The sugar industry and companies that make sweet drinks and
foods have spent nearly a century downplaying sugar’s role in
health problems and distorting the science around fluoride
— and the practice continues today, according to a new
study. The study, published in the journal Environmental
Health, adds to evidence that the industry promoted fluoride as
the solution to tooth decay to avoid scrutiny over sugar’s
role. … The findings come as two states — Utah and
Florida — and dozens of communities have banned fluoride in
public water.
After 35 years of working in organic pest control, serial
entrepreneur Pam Marrone is on a new mission to eradicate
invasive species using alternatives to terrible chemicals. In
particular, she’s on a quest for what she calls “the holy
grail” – an eco-friendly herbicide that will zap out non-native
weeds. “We have the team that can really execute it,” says
Marrone, whose 2-year-old startup, Invasive Species Corp.,
known as ISC, is already helping the state of California find a
sustainable way to deal with golden mussels,
which clog waterways and damage water treatment facilities.

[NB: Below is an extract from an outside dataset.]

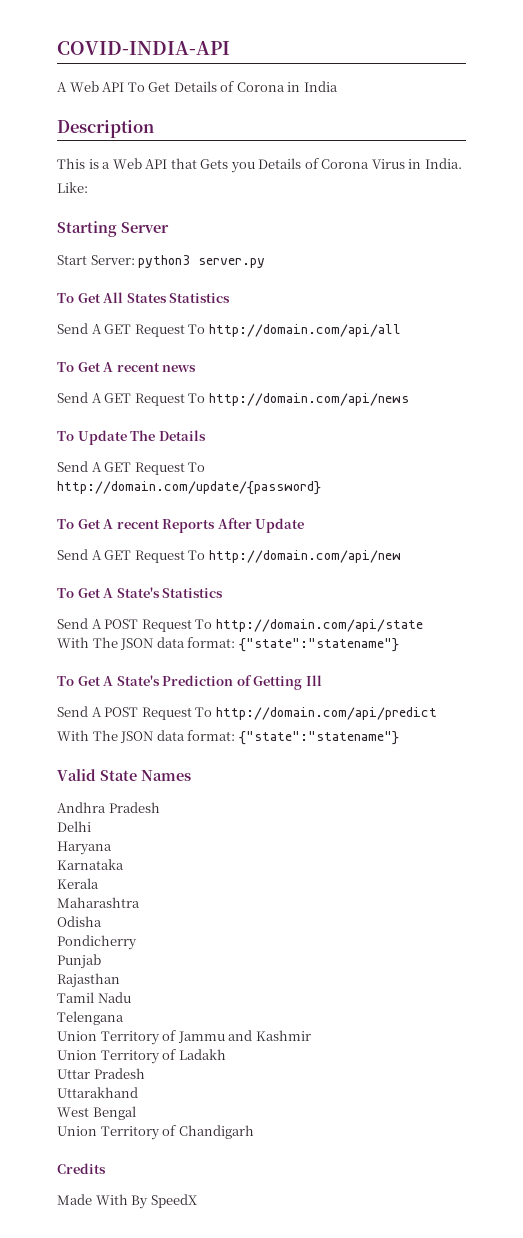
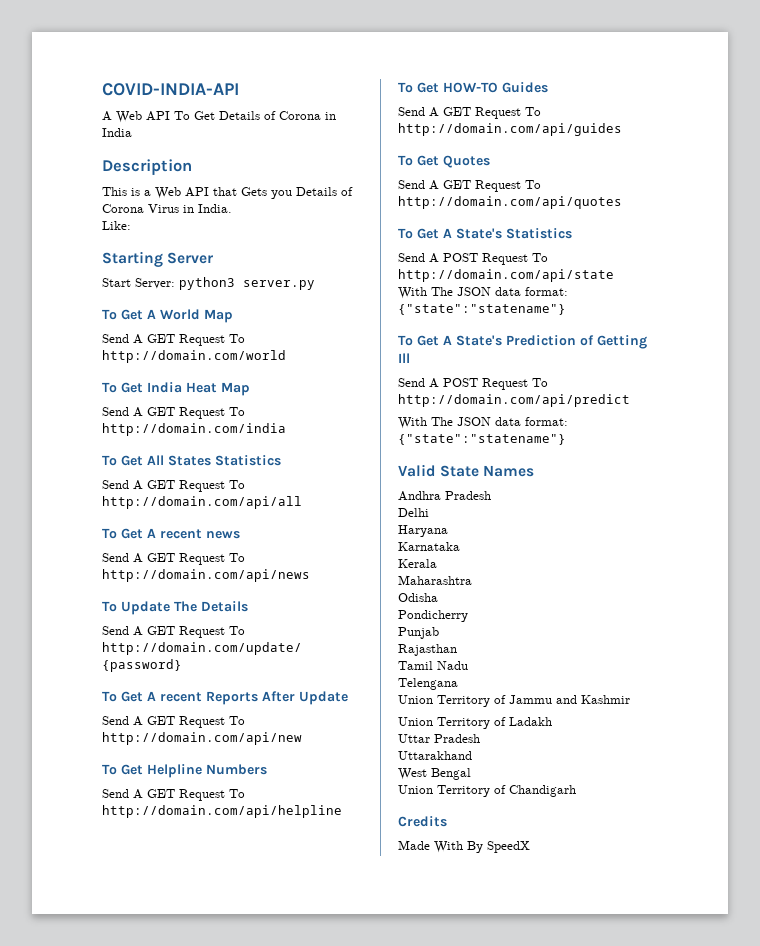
(266, 263) none -> [102,309,233,323] [102,334,245,346] [102,350,286,363] [102,382,250,396] [102,407,245,419] [102,423,286,436] // To Get A World Map // Send A GET Request To http://domain.com/world // To Get India Heat Map // Send A GET Request To http://domain.com/india
(401, 556) none -> [102,764,267,778] [102,789,245,801] [102,805,342,818] [398,82,548,93] [398,107,541,119] [398,123,622,136] [398,155,490,168] [398,180,541,192] [398,196,622,209] // To Get Helpline Numbers // Send A GET Request To http://domain.com/api/helpline // To Get HOW-TO Guides // Send A GET Request To http://domain.com/api/guides // To Get Quotes // Send A GET Request To http://domain.com/api/quotes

“There’s nobody doing exactly what we’re doing with invasive
species.”
The first major Pacific storm of the wet season is forecast to
wallop the West Coast. … Some Bay Area cities could
record their wettest September day in decades. Showers will
remain in the forecast Monday through at least
Wednesday. … Rain showers are expected to linger
across Northern California on Tuesday, where
snow may mix in at the summits of Tahoe ski
resorts. … Although the rain probably won’t be enough to
completely end fire season in most places, it should moisten
vegetation considerably and lower fire risk significantly,
especially in the Coastal Ranges and northern Sierra.

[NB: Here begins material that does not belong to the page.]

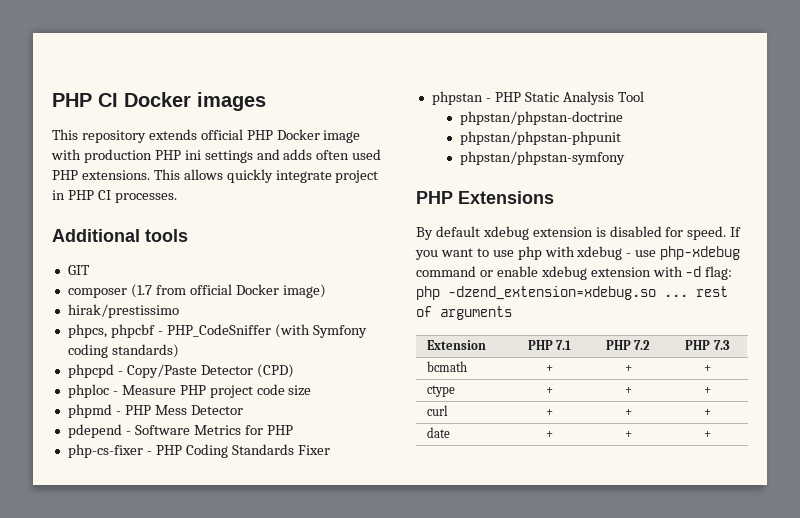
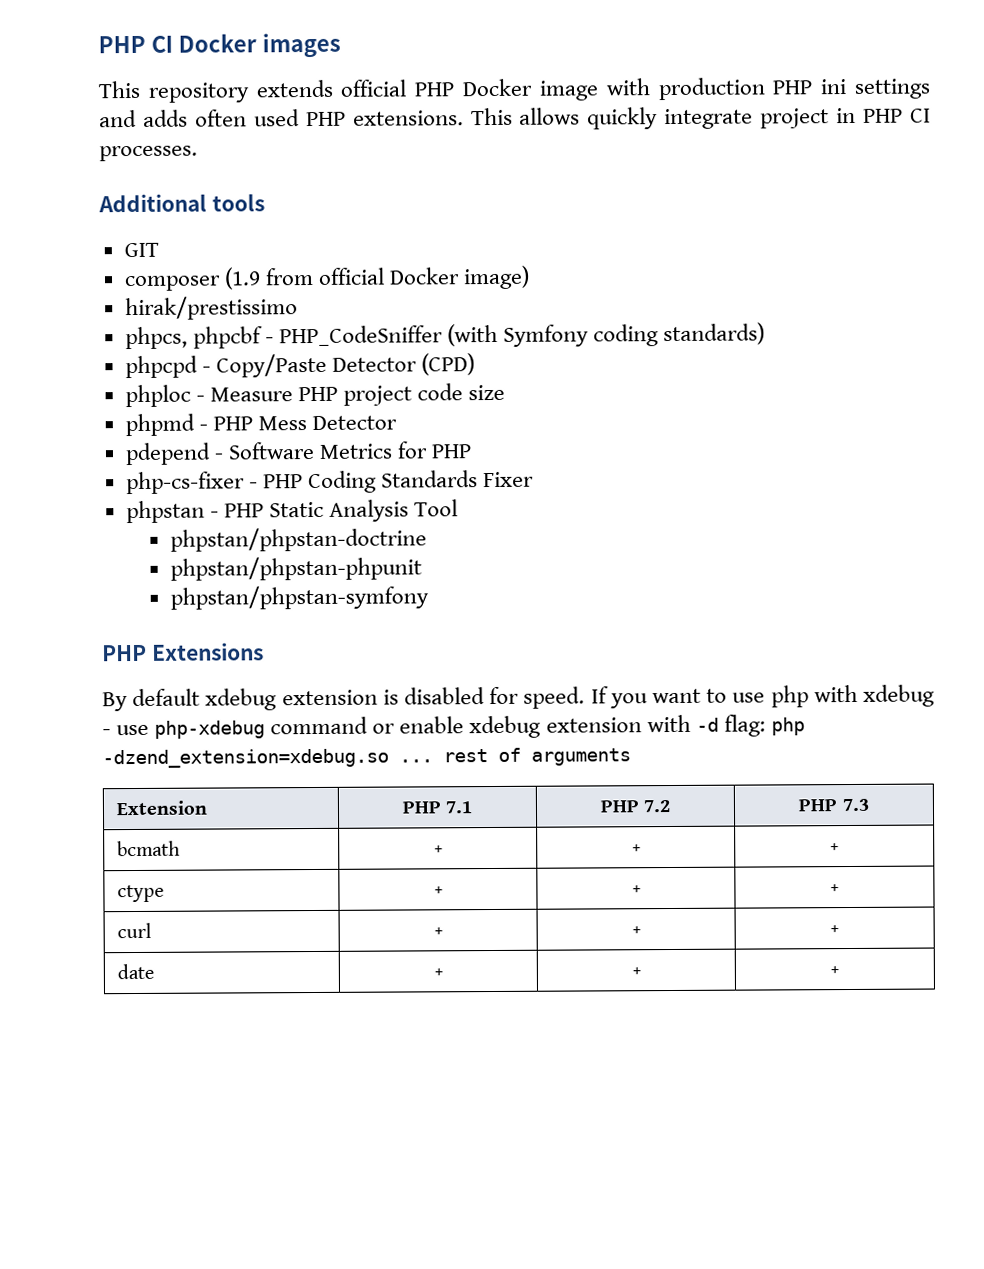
[130,284,152,298] (1.7 -> [223,267,261,290] (1.9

Video captured a Chinook salmon successfully summiting the fish
ladder at an upper Klamath River dam this week, according to
the Oregon Department of Fish and Wildlife — the first known
instance since the removal of four lower dams last year.
The video comes from Keno Dam, located just southwest of
Klamath Falls. Salmon were previously spotted on the Keno Dam
fish ladders last year, but this is the first time one’s been
spotted passing the dam. The camera was installed just the day
before.
Data center companies want to triple Nevada’s energy capacity
to meet the power demands of a rapidly growing industry.
… But the new demand comes at an awkward time for
Nevada. Water access in the state is under severe threat by a
dwindling Colorado River. Water by the hundreds of
millions of gallons is commonly used by data centers to
effectively cool the hard working computers. While a law to ban
the most water wasteful centers — referred to as evaporative
cooling — was shot down in 2024, no such data centers
have been approved since February of last year.